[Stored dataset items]
========================================================================
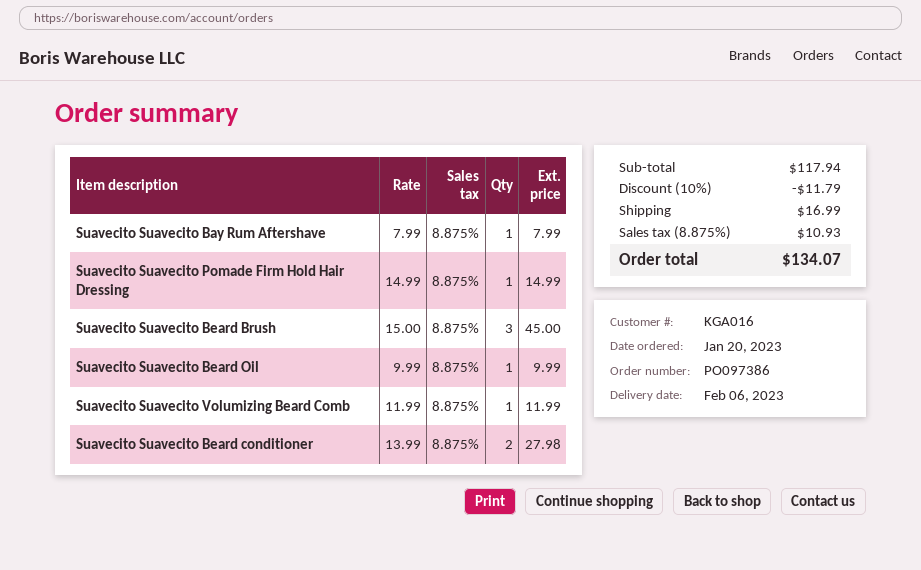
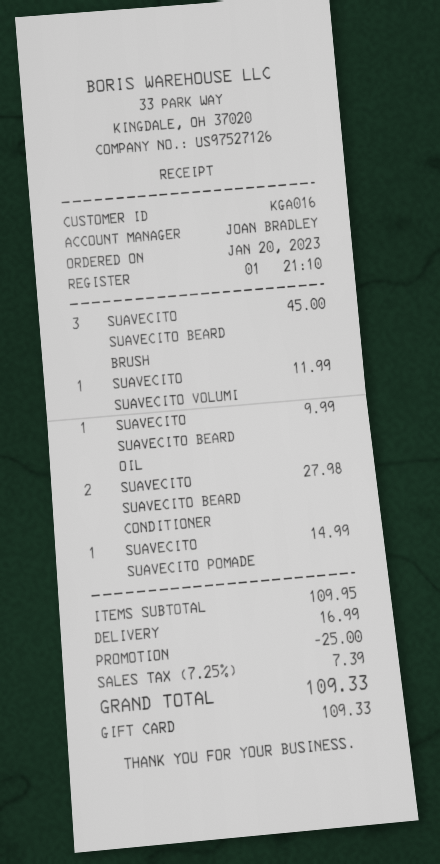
Suavecito Suavecito Bay Rum Aftershave: 1 for 7.99 -> none
subtotal: 117.94 -> 109.95
discount: 11.79 -> 25.00
tax: 8.875% = 10.93 -> 7.25% = 7.39
total: 134.07 -> 109.33

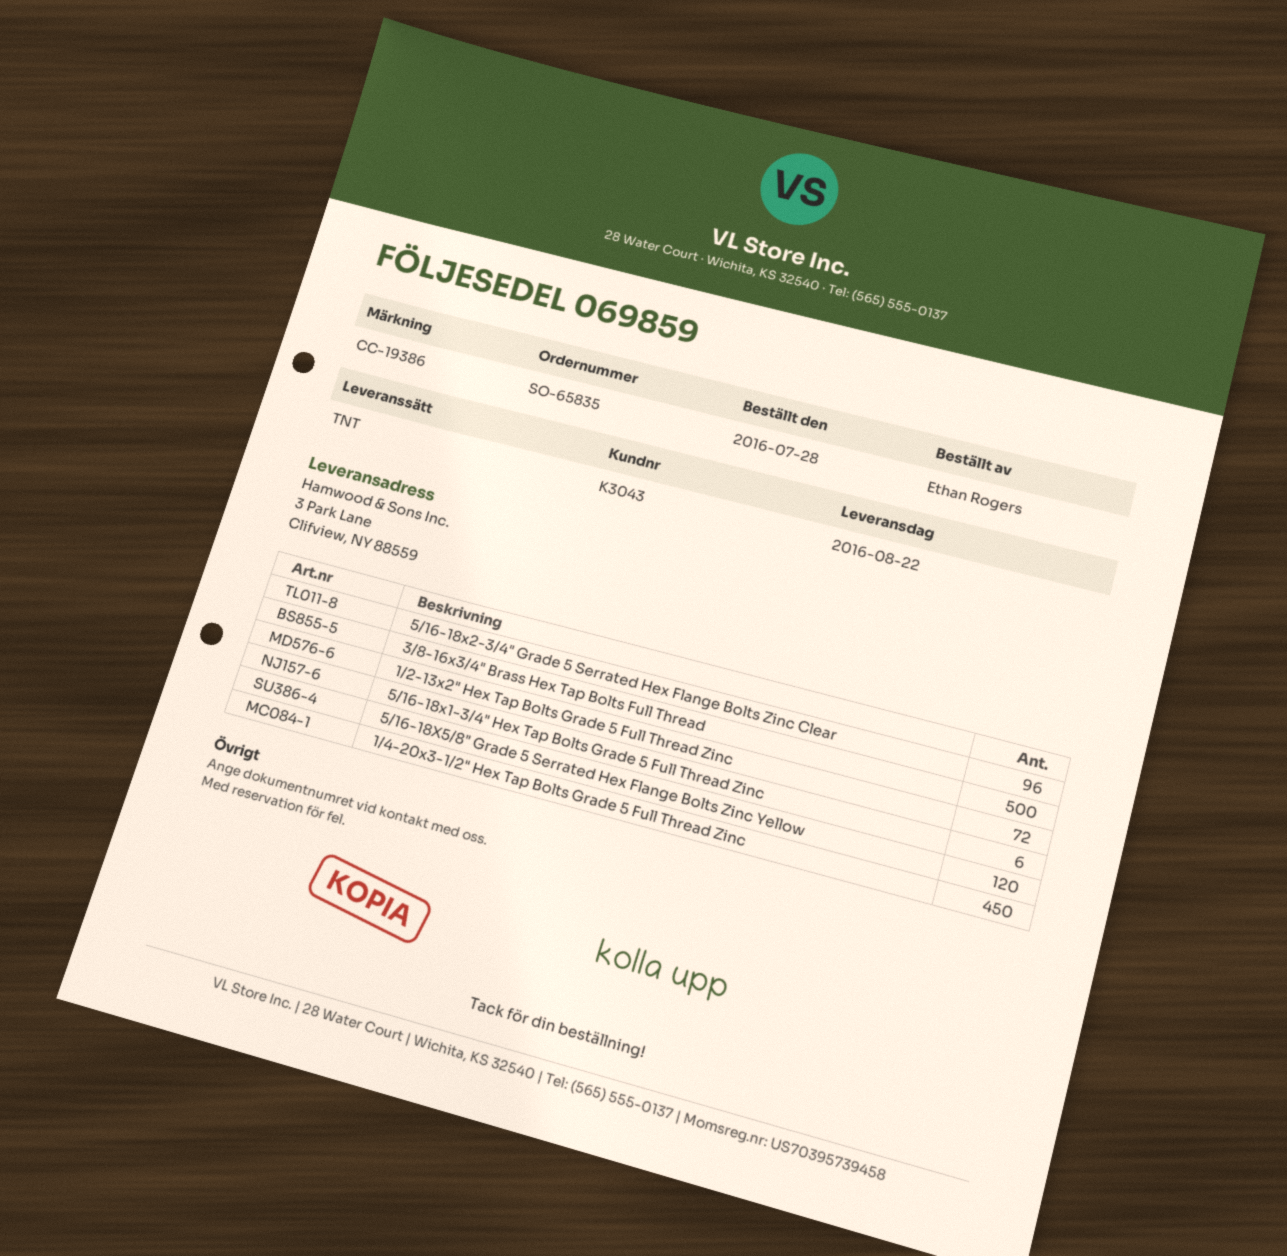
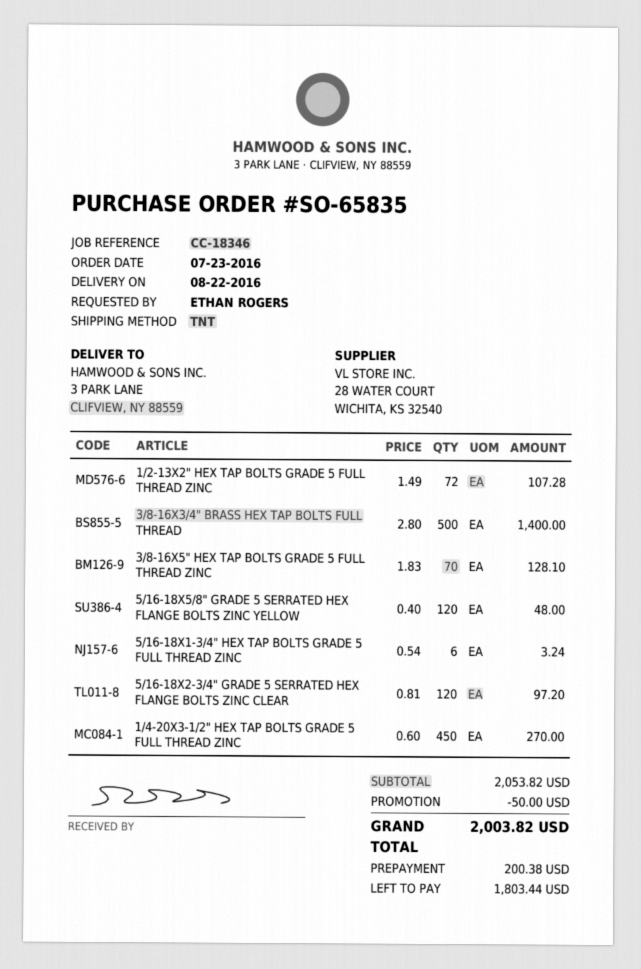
order date: 2016-07-28 -> 2016-07-23
reference: CC-19386 -> CC-18346
5/16-18x2-3/4" Grade 5 Serrated Hex Flange Bolts Zinc Clear: 96 -> 120
3/8-16X5" HEX TAP BOLTS GRADE 5 FULL THREAD ZINC: none -> 70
========================================================================
#### [Goal of the exercise]
Restate word for word the lines running from the one with "subtotal: 117.94 -> 109.95" to the end of the entries; pictures are to be left out.

#### [Exercise response]
subtotal: 117.94 -> 109.95
discount: 11.79 -> 25.00
tax: 8.875% = 10.93 -> 7.25% = 7.39
total: 134.07 -> 109.33

order date: 2016-07-28 -> 2016-07-23
reference: CC-19386 -> CC-18346
5/16-18x2-3/4" Grade 5 Serrated Hex Flange Bolts Zinc Clear: 96 -> 120
3/8-16X5" HEX TAP BOLTS GRADE 5 FULL THREAD ZINC: none -> 70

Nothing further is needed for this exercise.